Predictive Posteriors – Alexandre Thiéry

A Bayesian model gives a distribution \(P_\theta\) for future data, indexed by a parameter \(\theta\) abd predictions are usually done through the posterior predictive. If \(\Pi_n\) is the posterior on \(\theta\), then the posterior predictive is \(P_{\Pi_n} = \int_\Theta P_\theta \, d\Pi_n(\theta)\) and it can be interpreted as a mixture of the model components \(P_\theta\) weighed by the posterior \(\Pi_n\). The standard Bayesian approach chooses the weights by scoring parameters with the likelihood, not by directly scoring the mixture predictive, which can be especially limiting when the model is misspecified!

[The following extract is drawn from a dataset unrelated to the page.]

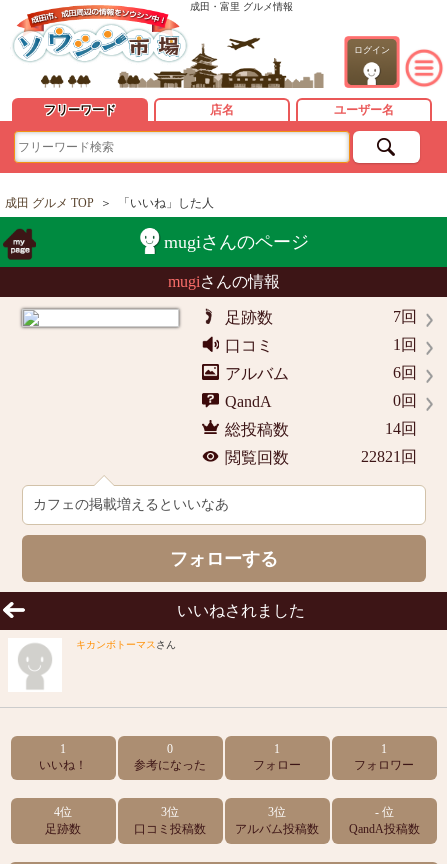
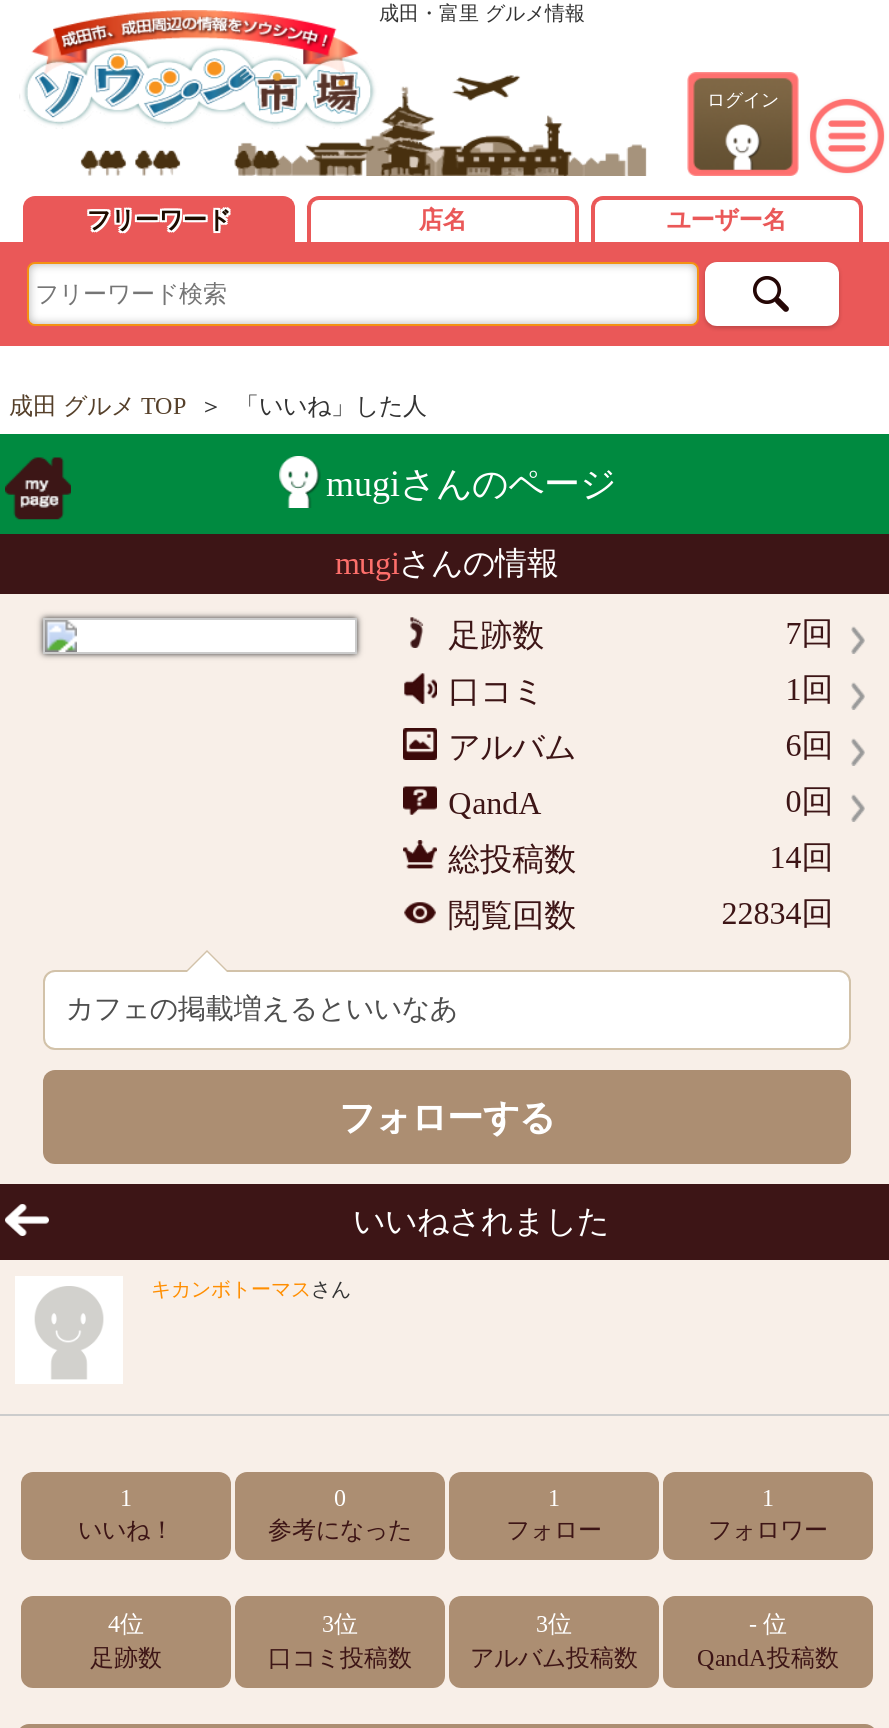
- 22821回
+ 22834回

For example, suppose that the data come from two subpopulations, but the model only accounts for one. The posterior will learn a compromise parameter, and the posterior predictive will be a mixture of one component. A predictive posterior approach, as we will describe below, can learn a mixture of two components and predict much better. This is achieved by scoring the mixture predictive directly, rather than scoring the individual components through the likelihood function. In other words, the predictive posteriors still mix the original model components \(P_\theta\), still using a distribution \(Q\) on \(\theta\), but they choose \(Q\) by scoring the resulting mixture predictive directly in terms of predictive performance. In contrast, Bayes chooses \(Q\) by scoring the individual components \(P_\theta\) through the likelihood function.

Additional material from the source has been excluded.